It’s common training that responders should be careful when clicking or navigating to any URL involved in an incident, not only because of the inherent danger but also to avoid generating an access log entry. An attacker is likely to be actively monitoring access logs for their callback infrastructure during a campaign. These access logs provide valuable information through positive confirmation that their payload was successful or that their infrastructure is being examined.

While monitoring these logs, an attacker may end up seeing unusual HTTP requests from ranges belonging to large companies (Microsoft, Apple, etc) with bot-like user agents. These abnormal and unexpected requests can be related to URL previews. Many chat applications or real time messaging platforms will detect when a valid URL is sent in a chat and will do some work in the background to enrich the message.

Sometimes the bot will retrieve basic information from the site such as as the site title or HTML head data and show that info in a preview window within the chat app so that users have more information before clicking a link. In order to do that - it has to make an HTTP request to the site which generates an entry in that site’s access log, often times with a unique user agent matching the specific service.

Some chat applications don’t provide message previews but still appear to examine the URL. There are a variety of reasons as to why these applications do this, but I theorize they are likely related to data scraping for analytic purposes or content inspection to make sure known malicious links aren’t being shared over the platform.

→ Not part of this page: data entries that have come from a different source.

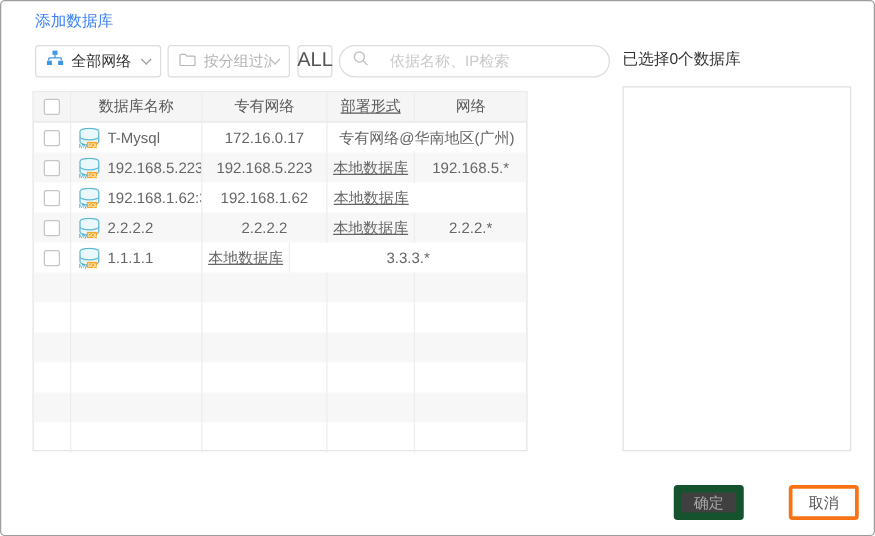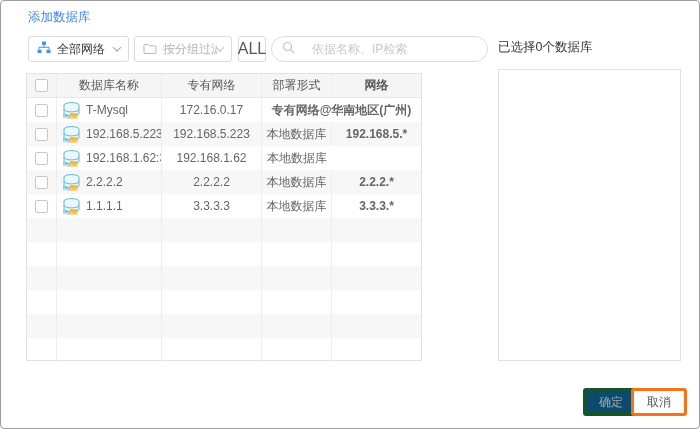"部署形式" .col-deploy { text-decoration: none -> underline }
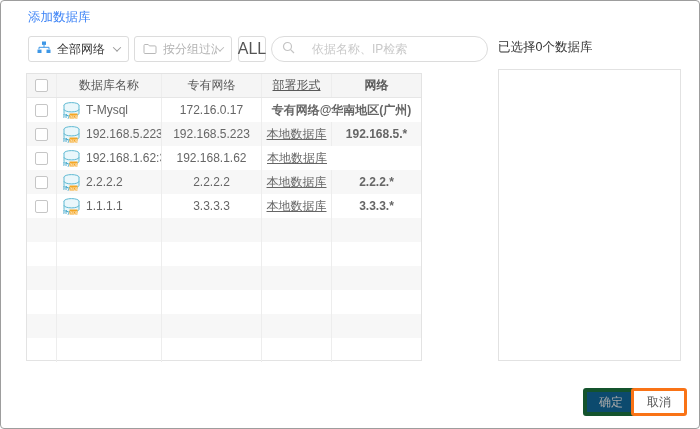"网络" .col-net { font-weight: bold -> none }
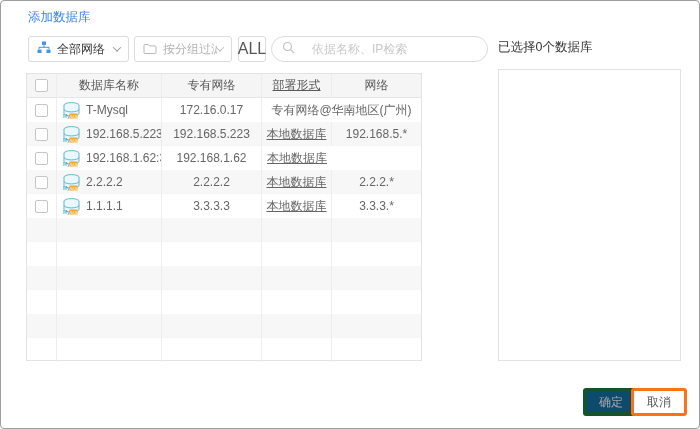"3.3.3.3" div.td { html: <div>3.3.3.3</div> -> none }
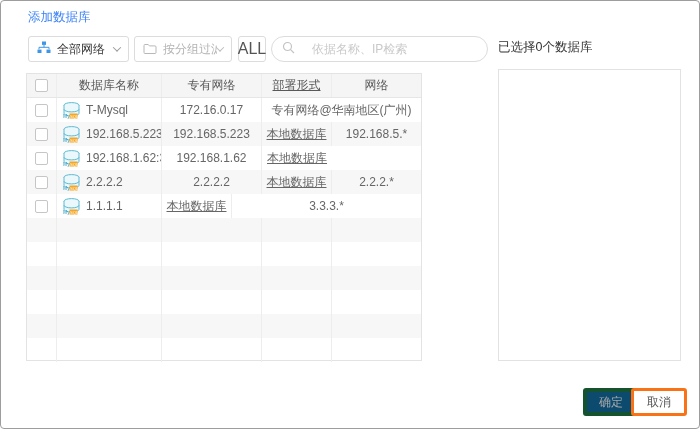"确定" .btn-confirm { background: #0c4a6e -> #404040; border: 4px solid #14532d -> 6px solid #14532d; left: 582px -> 538px }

Some applications may offload the HTTP request for URL previews to the client and other applications appear to have dedicated services that makes these HTTP requests and relay information back to the client. This means that the source IP in access logs may be from the client’s network or from a range owned by the application provider depending on the application.

During a incident, responders are likely collecting and documenting any URLs that are being used by the attacker. Depending on the severity of the incident, responders may also use out-of-band channels to ensure that their communication is not compromised. If improperly defanged URLs are shared in a chat - the application may attempt to perform a URL preview which an attacker can use to infer that their being talked about / and even leak over what communication platform the responders are using.

For demonstration purposes, I’ve compiled a small list of how different chat applications handle URL previews to demonstrate how this would work.

Sharing a URL in discord - there is no visual indication that a URL preview was generated unlike other chat applications.

Image

However, we do observe an incoming request from Discord hit our web service.

Image

Sharing a URL in Teams

Image

Interesting enough, the user-agent included in this one is for SkypeUriPreview. Microsoft looks to be reusing the same URL preview service for Skype within Microsoft teams as well.

Image

Sharing a URL in Steam messages - Just for fun :)

Image

Steam actually makes two requests, one for HEAD and then another to retrieve more information

Image

Image

It is crucial to always sanitize/disarm/defang URLs before sharing them internally. If an operator is monitoring logs and sees abnormal bot hits - its a strong indication that they are being talked about / watched and an attacker might alter their behavior or accelerate their plans if they believe they are on the clock.

Responders may be able to use this to their advantage by spoofing a user agent for something that an attacker may already be expecting to see hit their web server. For example, if the delivery method was email - it might not raise alarm bells for the attacker to see supposed url preview requests coming from O365 or Microsoft ranges. The attacker might have a resonable expectation that some form of URL inspection/sandboxing is to be expected. This might allow responders a better opportunity to analyze the callback site or collect samples without tipping off the attacker as long as the request can be originated from a reasonable range.